┌──

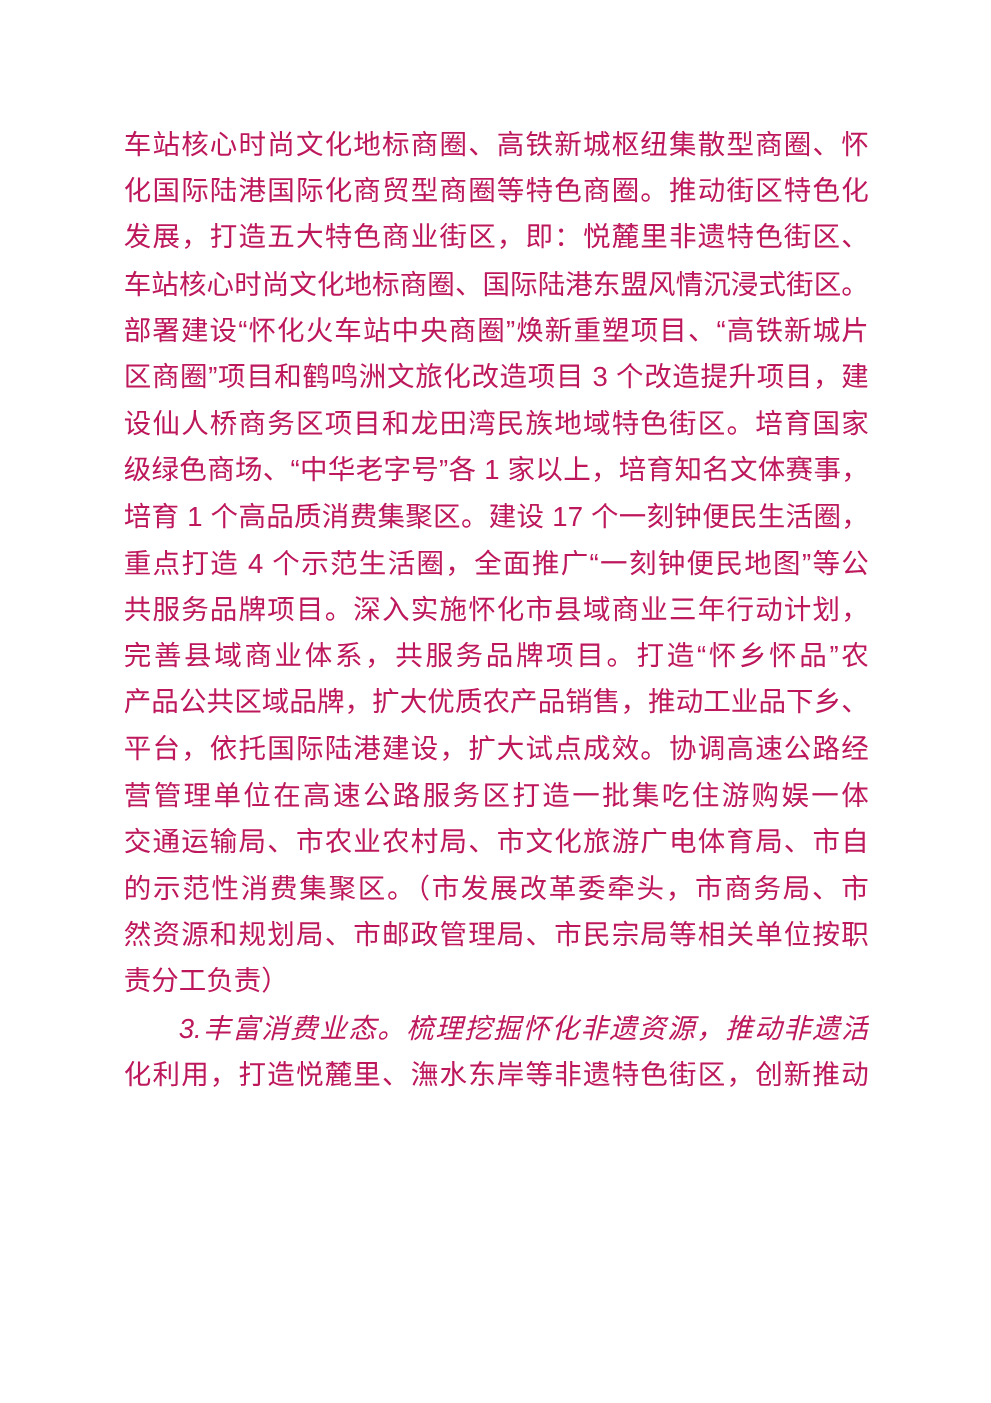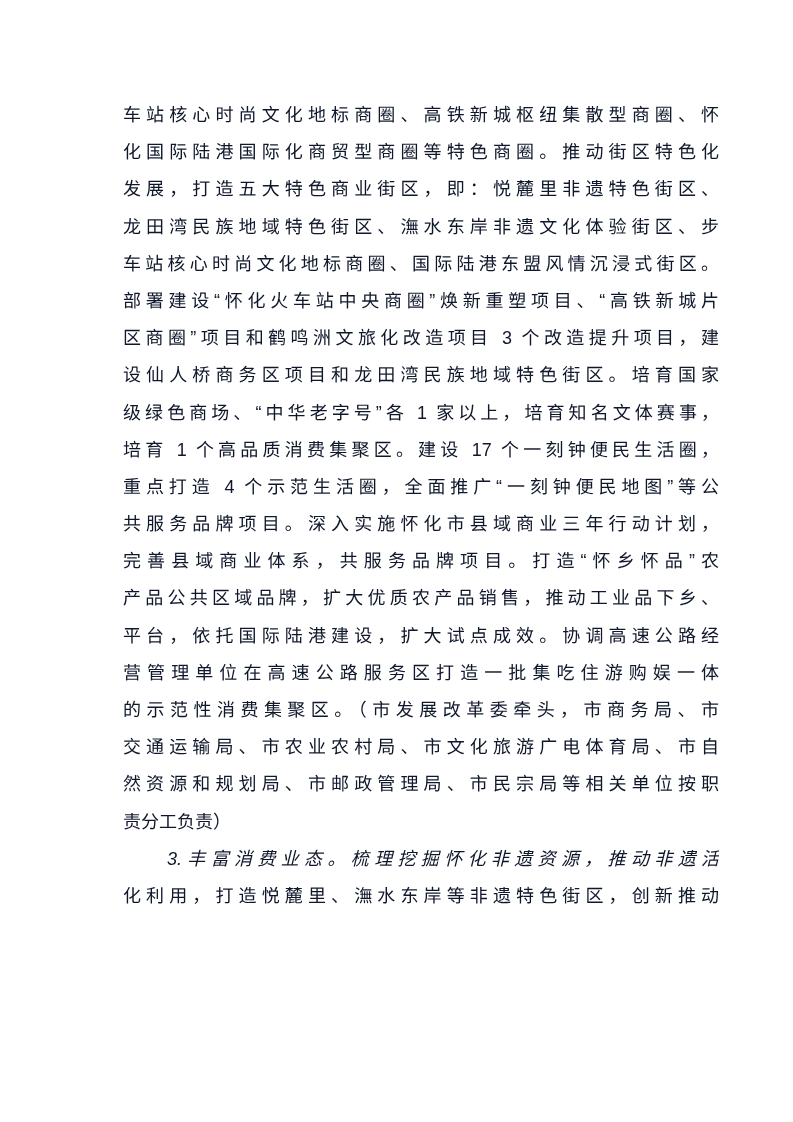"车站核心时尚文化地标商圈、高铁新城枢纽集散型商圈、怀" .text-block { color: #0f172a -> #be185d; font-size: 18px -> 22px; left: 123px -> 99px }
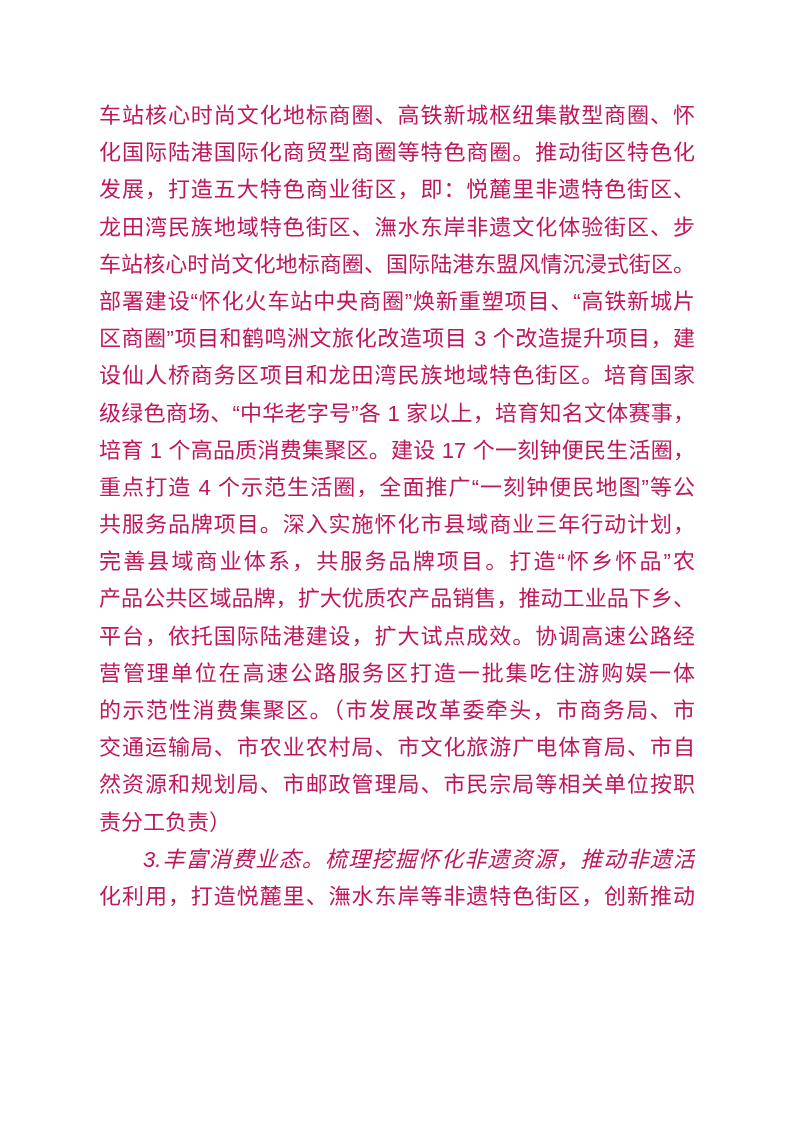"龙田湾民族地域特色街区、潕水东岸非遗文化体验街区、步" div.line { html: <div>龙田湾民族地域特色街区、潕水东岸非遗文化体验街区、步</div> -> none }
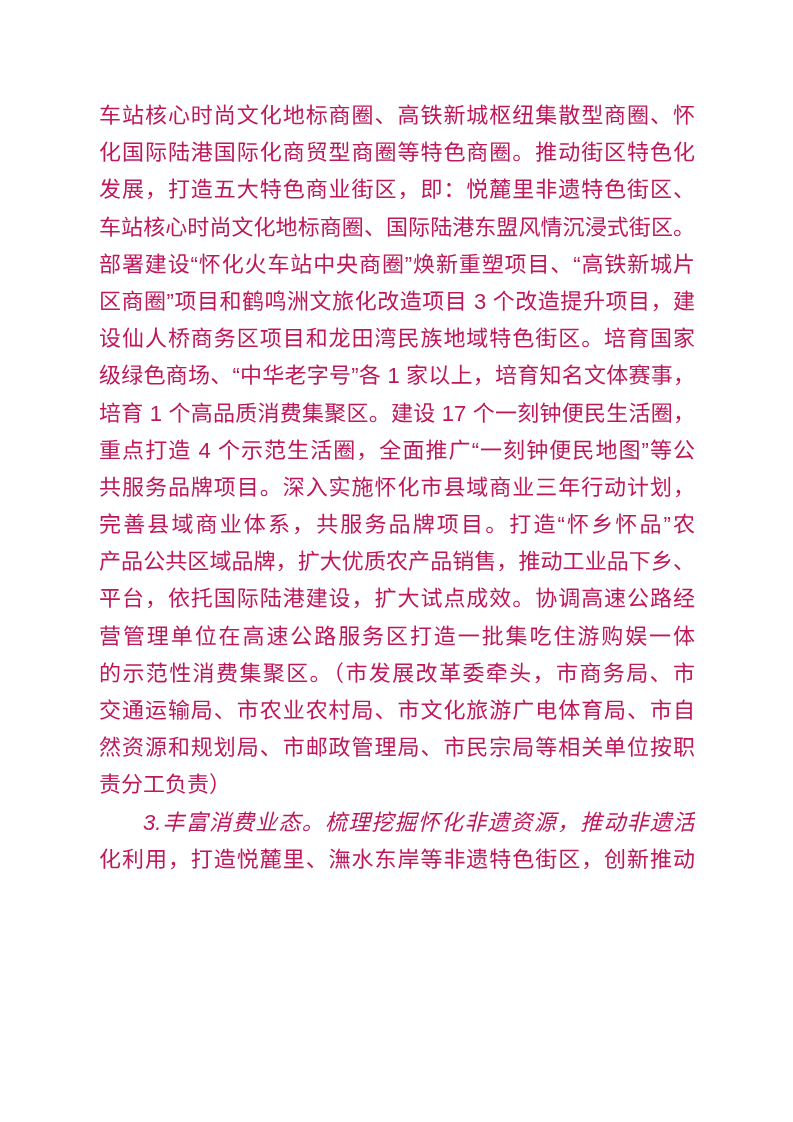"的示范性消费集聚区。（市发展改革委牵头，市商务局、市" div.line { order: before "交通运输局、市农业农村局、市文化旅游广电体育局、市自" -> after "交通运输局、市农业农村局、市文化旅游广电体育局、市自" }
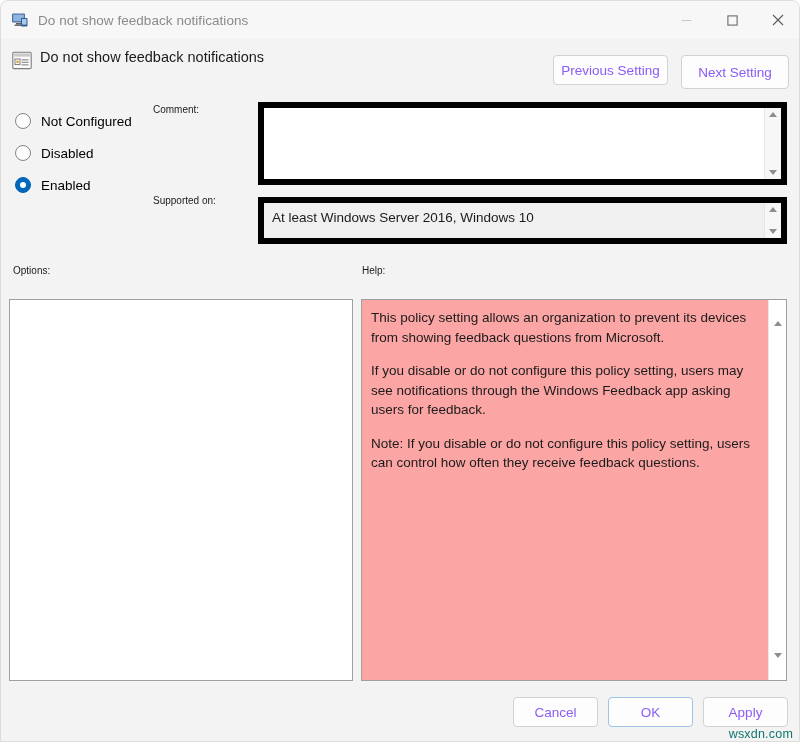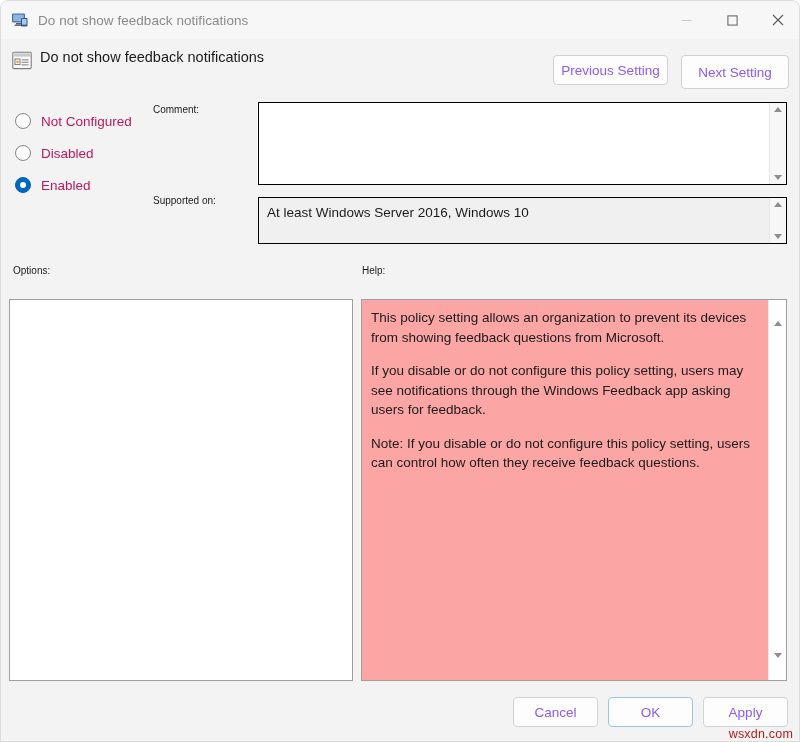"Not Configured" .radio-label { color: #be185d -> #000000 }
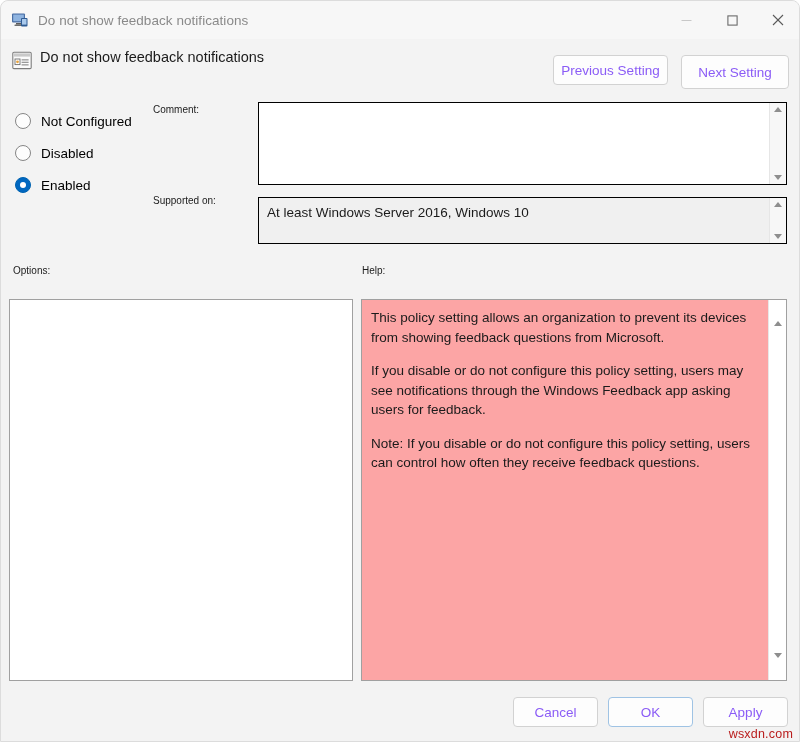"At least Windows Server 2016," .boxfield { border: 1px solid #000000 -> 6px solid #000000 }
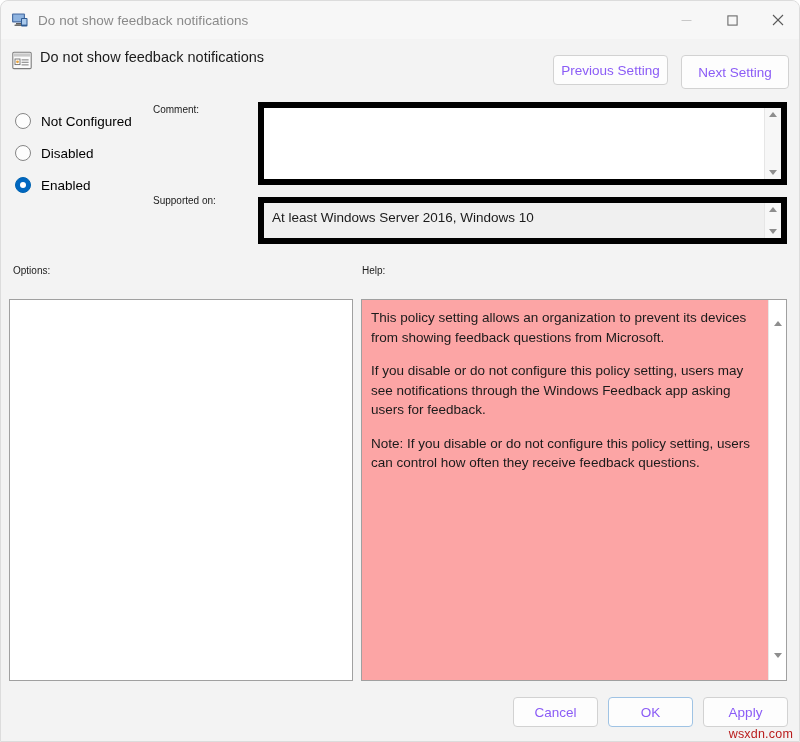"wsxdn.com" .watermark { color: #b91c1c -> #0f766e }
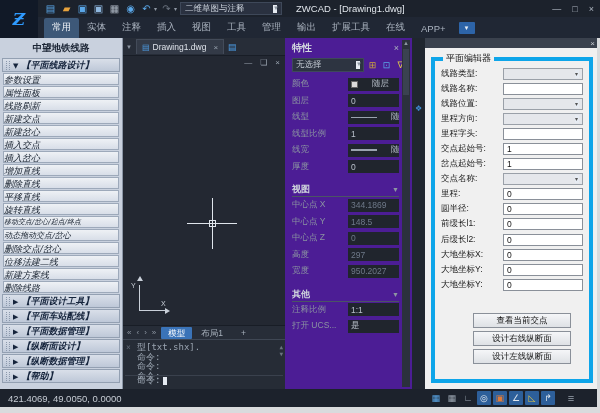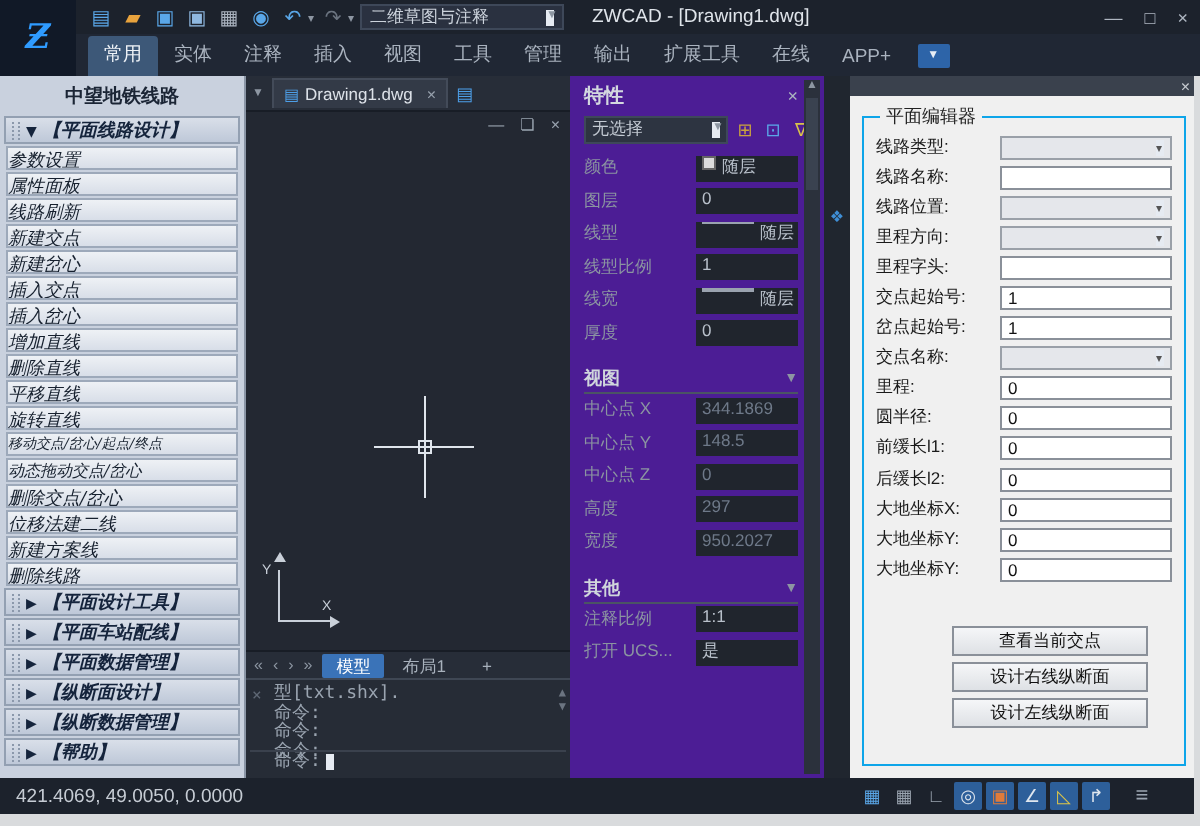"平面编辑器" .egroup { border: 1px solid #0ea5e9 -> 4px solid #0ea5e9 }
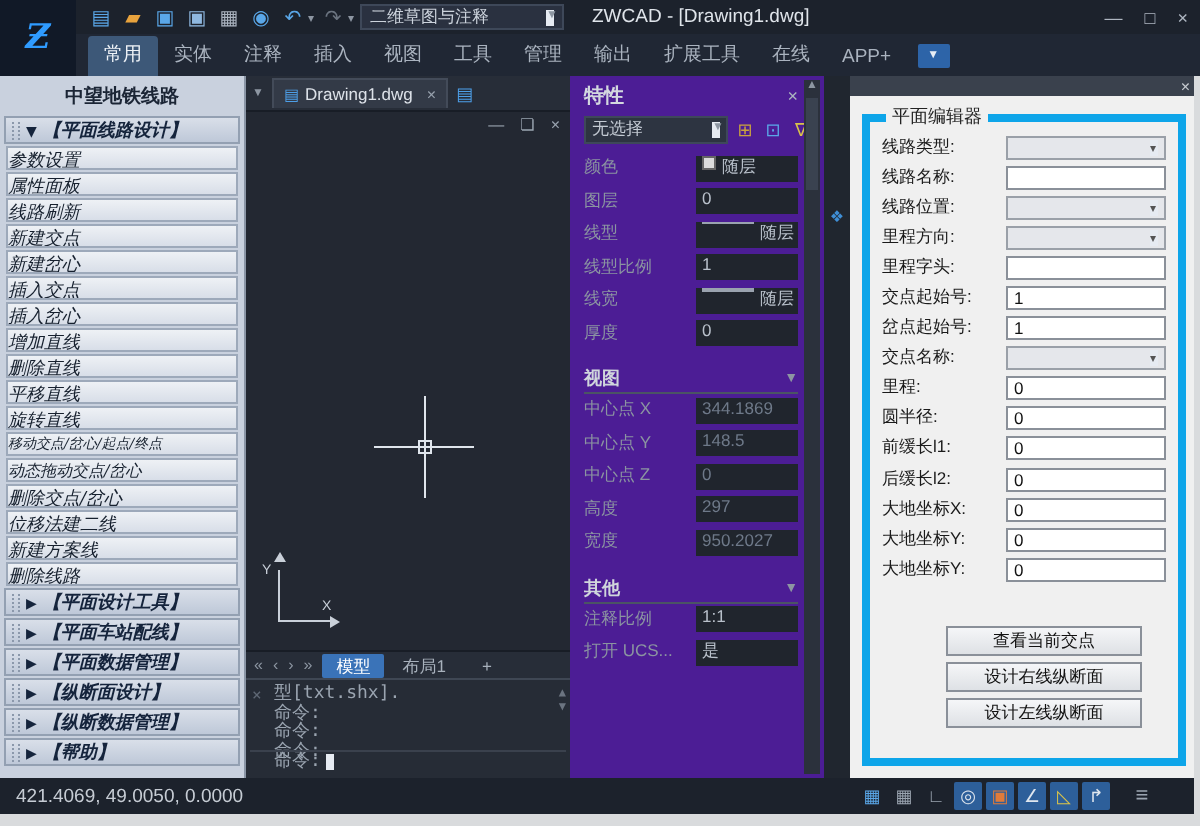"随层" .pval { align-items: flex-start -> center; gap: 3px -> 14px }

└──

◆ What to work on ◆
The reply should hold only the lines from the first line of the records above through the line containing "least Windows Server", copied exactly and without pictures.

◆ Solution to the exercise ◆
"车站核心时尚文化地标商圈、高铁新城枢纽集散型商圈、怀" .text-block { color: #0f172a -> #be185d; font-size: 18px -> 22px; left: 123px -> 99px }
"龙田湾民族地域特色街区、潕水东岸非遗文化体验街区、步" div.line { html: <div>龙田湾民族地域特色街区、潕水东岸非遗文化体验街区、步</div> -> none }
"的示范性消费集聚区。（市发展改革委牵头，市商务局、市" div.line { order: before "交通运输局、市农业农村局、市文化旅游广电体育局、市自" -> after "交通运输局、市农业农村局、市文化旅游广电体育局、市自" }
"Not Configured" .radio-label { color: #be185d -> #000000 }
"At least Windows Server 2016," .boxfield { border: 1px solid #000000 -> 6px solid #000000 }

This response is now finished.